Возьми карандашик или ручку и на полях делай пометочки,
вноси исправления, ну и все такое. Сама знаешь, как это делается, все-таки три
курса театроведческого не могли пройти даром, правда?
– Ладно, попробую.
– А что это у тебя такой понурый голос?
– Я расстроилась, что твоей Анюты нет в городе.
– И только?
– Конечно, что же еще?
– Ну мало ли…
– Нет-нет, все в порядке.
– Что ты делаешь сейчас?
– Собираюсь готовить мясо с баклажанами.
– Дело хорошее, ничего не скажешь. Для любимого мужа?
– Конечно, не для себя же.
– Ну-ну, валяй. Все, Сашка, я убегаю, дела ждут!
– К Сигизмундычу бежишь?
– Если бы! Но по его заданию, так сказать!
– Тебя это греет?
– Как ни странно, да, – засмеялась Ульяша как-то
удивительно молодо. Я ей даже позавидовала. – Между прочим, послезавтра я
уеду дней на десять в Киев, – сообщила Ульяша, отсмеявшись. – Что
тебе привезти?
– Конский зуб, – не моргнув глазом, ответила я.
– Сашка, это дурная привычка – семечки лузгать.
– Ну я же не всякие люблю, а именно конский зуб!
– Ладно, так и быть. И откуда у тебя такие плебейские
вкусы? Но где-то я тебя понимаю. Жаренный с солью конский зуб – это вещь!
Помнишь, как Андрею на пятидесятилетие кто-то прислал из Одессы мешок конского
зуба, а Марина негодовала, потому что все гости ничего не ели, а только семечки
лузгали?
– Еще бы не помнить!
– Сашка, мне не нравится твой голос! Что стряслось?
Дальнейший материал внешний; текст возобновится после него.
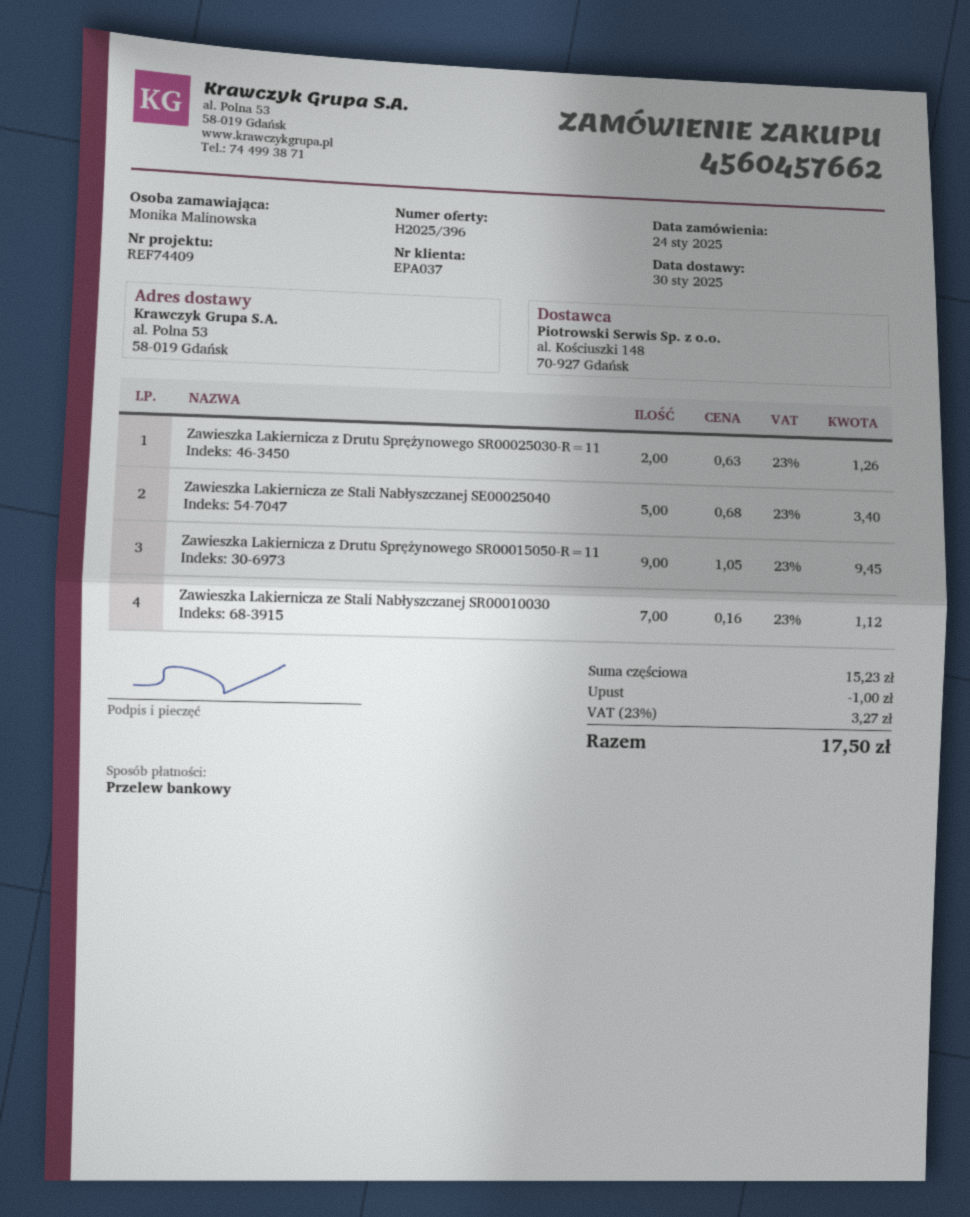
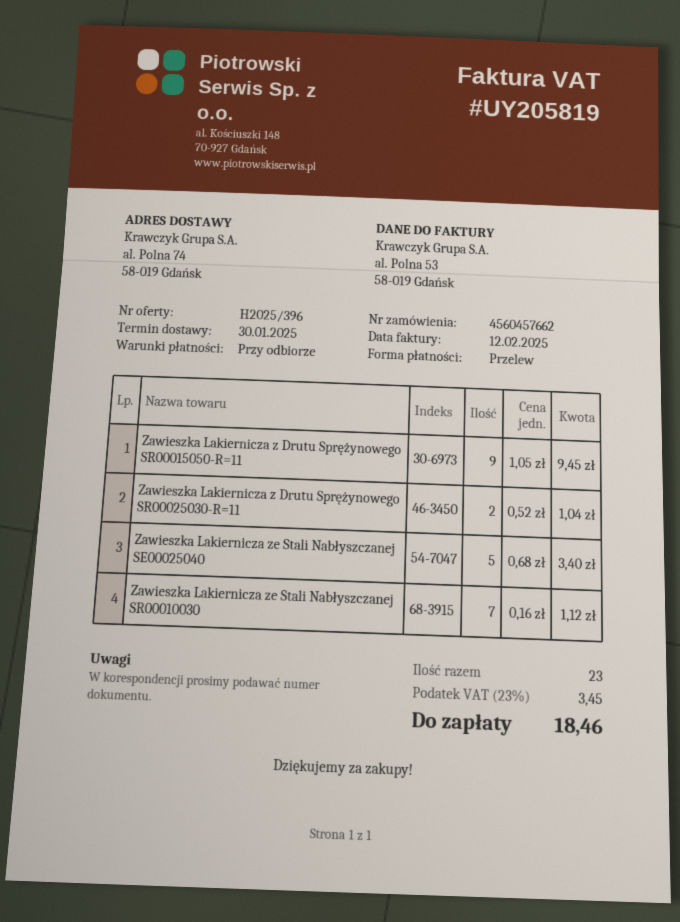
ship to: al. Polna 53, 58-019 Gdańsk -> al. Polna 74, 58-019 Gdańsk
Zawieszka Lakiernicza z Drutu Sprężynowego SR00025030-R=11: 2 x 0.63 = 1.26 -> 2 x 0.52 = 1.04
discount: 1.00 -> none
tax: 23% = 3.27 -> 23% = 3.45
total: 17.50 -> 18.46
– Ничего, Улечка, правда, ничего! Ой, у меня сейчас
баклажаны подгорят, – поспешила я завершить разговор, на самом деле я даже
еще не вынула мясо из сумки. Моя трудовая деятельность откладывается.
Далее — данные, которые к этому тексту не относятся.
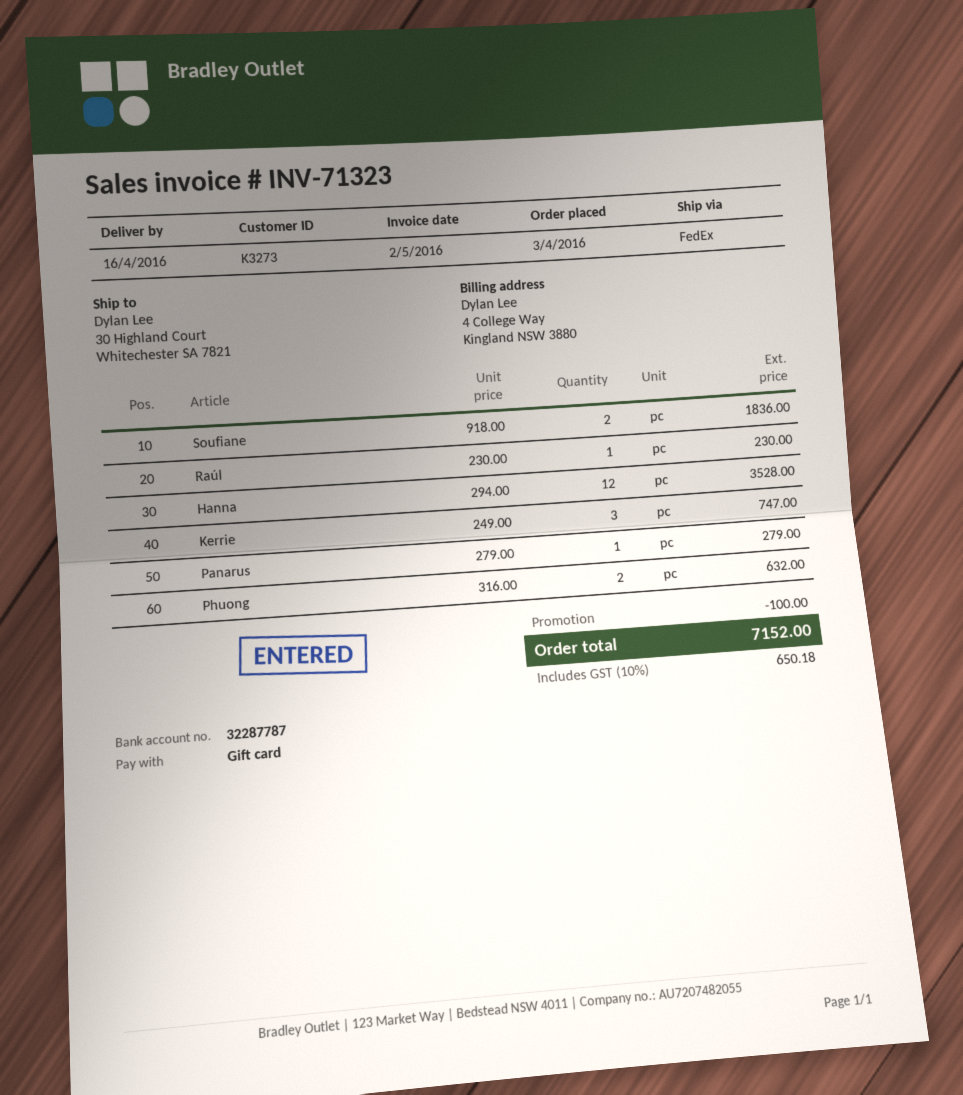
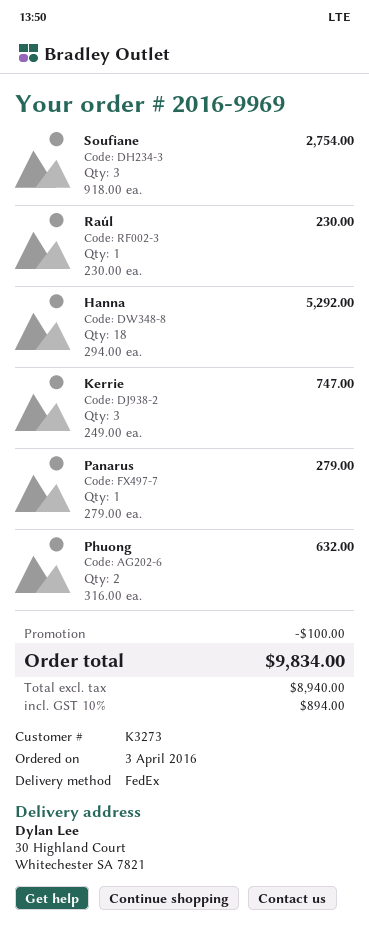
Soufiane: 2 x 918.00 = 1836.00 -> 3 x 918.00 = 2754.00
Hanna: 12 x 294.00 = 3528.00 -> 18 x 294.00 = 5292.00
tax: 10% = 650.18 -> 10% = 894.00
total: 7152.00 -> 9834.00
Значит, надо как-то жить пока. Решено, я никому ни звука не
скажу об этих чертовых фотографиях. На них не было ничего, что может служить
поводом для ревности, в конце концов, мой муж актер… А если эта сучка сама
прислала снимки, чтобы я начала скандалами выживать Глеба из дому, то не
дождется, шиш ей! И я энергично взялась за готовку. Мясо получилось пальчики
оближешь. Я и не заметила, как слопала целую тарелку. Давно у меня такого
аппетита не было, наверное на нервной почве… Стоп, Сашка, только не начинай
лечить горе жратвой. Это пагубный путь. Многие женщины глушат свои любовные
драмы калориями, и ни одну еще это не привело к успеху. А мне нужен, мне просто
необходим успех, жизненно необходим… И ты надеешься достичь успеха на ниве
редактирования чужих рукописей? – спросила я сама себя. Но ответа у меня
не было. Была только растерянность и боль. Я поскорее ушла с кухни, но у меня
так сосало под ложечкой, что я побежала назад и очистила себе две молодые
морковки. От них по крайней мере не разжиреешь.